A Taranto muore un mondo intero, l'Ilva deve cambiare
Mi separo dalle mie emozioni e cerco di leggere con freddezza il senso di ciò che sta accadendo dentro e fuori l'Ilva di Taranto. Dentro il più grande stabilimento siderurgico d'Europa. Dentro una città che soffre un dolore lancinante e che inciampa sulle proprie paure. Dentro un perimetro giudiziario in cui rimbalzano quesiti forti e taglienti, che infilzano tutto il buon senso e tutte le leggi che hanno regolato finora il rapporto complesso tra industria e ambiente, e più specificamente il rapporto tra produzione e salute. A Taranto succede che muore un mondo intero, finisce un secolo che ancora arranca nella nostra quotidianità, scivola fuori dalla scena un paradigma culturale che ha organizzato le nostre società e le nostre economie: o si trova un equilibrio reale tra il lavoro e la salute, oppure un giudice stabilisce che la vita è incommensurabilmente il bene primario da tutelare. E da questo punto di vista si capovolge un modo astratto e convenzionale di normare la materia dei limiti alle emissioni: non possiamo chiedere ai corpi delle persone di adattarsi alle soglie dei veleni, ai nanogrammi, ai vincoli prestabiliti, bisogna viceversa partire dalla corporeità della vita e del vivente, dalla sua inviolabilità, per definire le linee di demarcazione tra una emissione lecita e una illecita. Questo diventa un tema non più rinviabile quando prende la parola l'epidemiologia, quando le evidenze scientifiche individuano un nesso causale tra inquinamento e patologie, quando dal registro dei tumori si comincia a leggere criticamente la dinamica della morte propagata dagli effetti collaterali di un ciclo produttivo.
Questo significa che è fatale spegnere l'area a calda e preparare il funerale della grande fabbrica? No. Questo significa che l'Ilva - che ha molto peccato in questi decenni ereditando dall'Italsider di Stato una stizzita indifferenza alle implicazioni ambientali e sanitarie della propria attività - deve cambiare registro, deve mettere mano al portafoglio e fare in fretta cento cose concrete: non un piano industriale che assomigli ad una vaga ambientalizzazione, ma un cambio epocale dei propri stabilimenti e delle proprie tecnologie. Ma anche un cambio serio di mentalità. Tocca all'azienda, che cumula profitti immensi, mettersi in gioco.

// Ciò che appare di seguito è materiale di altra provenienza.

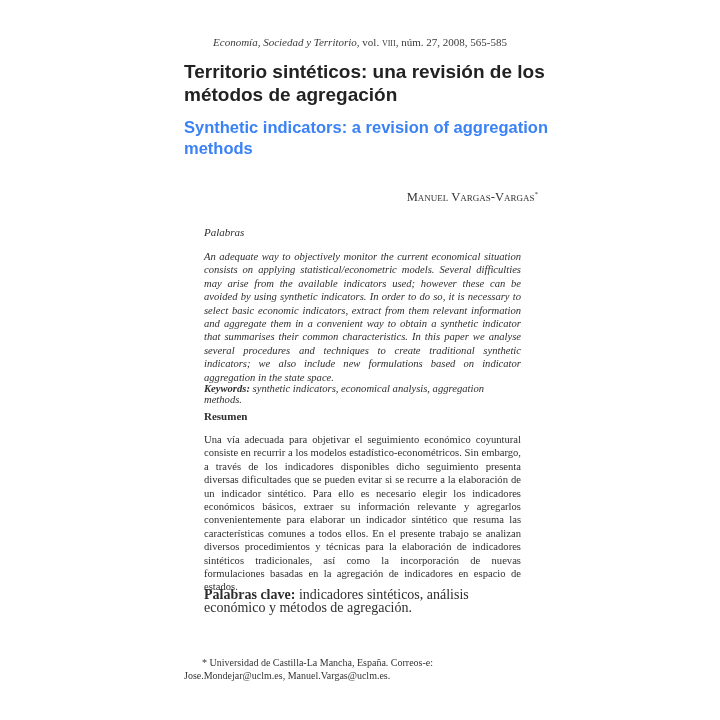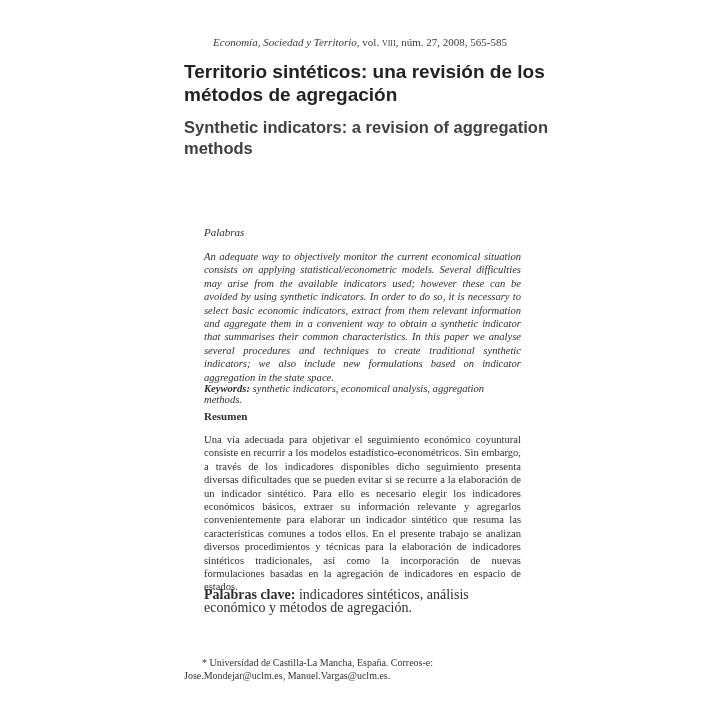"Synthetic indicators: a revision of" .title-en { color: #404040 -> #3b82f6 }
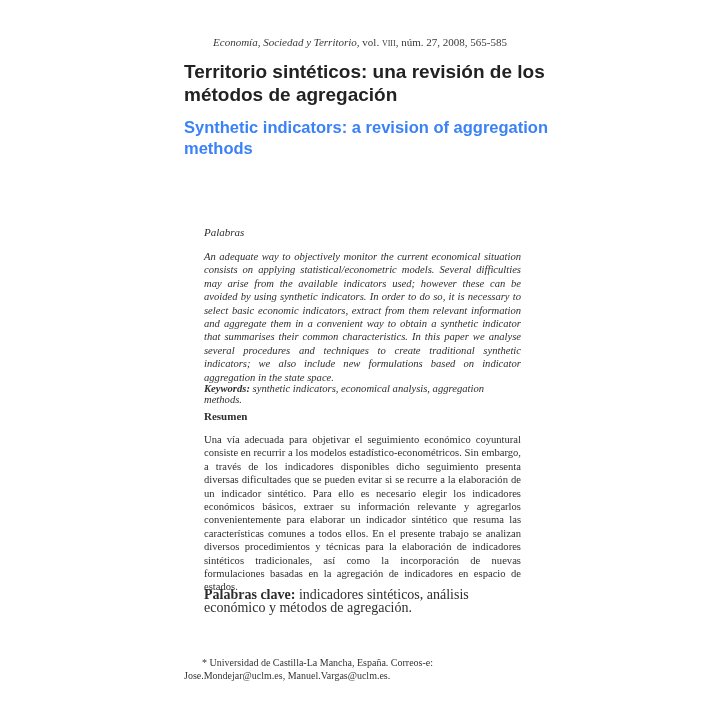"Manuel Vargas-Vargas*" div { html: none -> <div><span>Manuel Vargas-Vargas</span><sup>*</sup></div> }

E qui si svela la natura di un conflitto che viene rappresentato come contrapposizione tra diritto al lavoro e diritto all'ambiente: in verità è un conflitto sommamente politico tra il partito del profitto e gli interessi sociali e vitali di comunità sempre più consapevoli, che chiedono, ad un tempo, il lavoro e la salubrità del contesto urbano, che chiedono di guadagnarsi un reddito senza rischiare la pelle. Insomma a Taranto sta crepando un'epoca che ha costruito ricchezza stuprando la vita. Ecco, ora si tratta di capire se quelli di oggi sono solo i dolori di una morte o possono diventare le doglie di un parto. Di una rinascita che non riguarda solo Ilva, che va molto oltre il capoluogo ionico: l'inquinamento non è certo una specialità pugliese, nella pianura padana il PM10 vola in quantità superiori anche di 8-10 volte rispetto a quelle che si registrano nell'area tarantina. Siamo invischiati in una trama di veleni. Spezzare la trama è l'unico futuro possibile.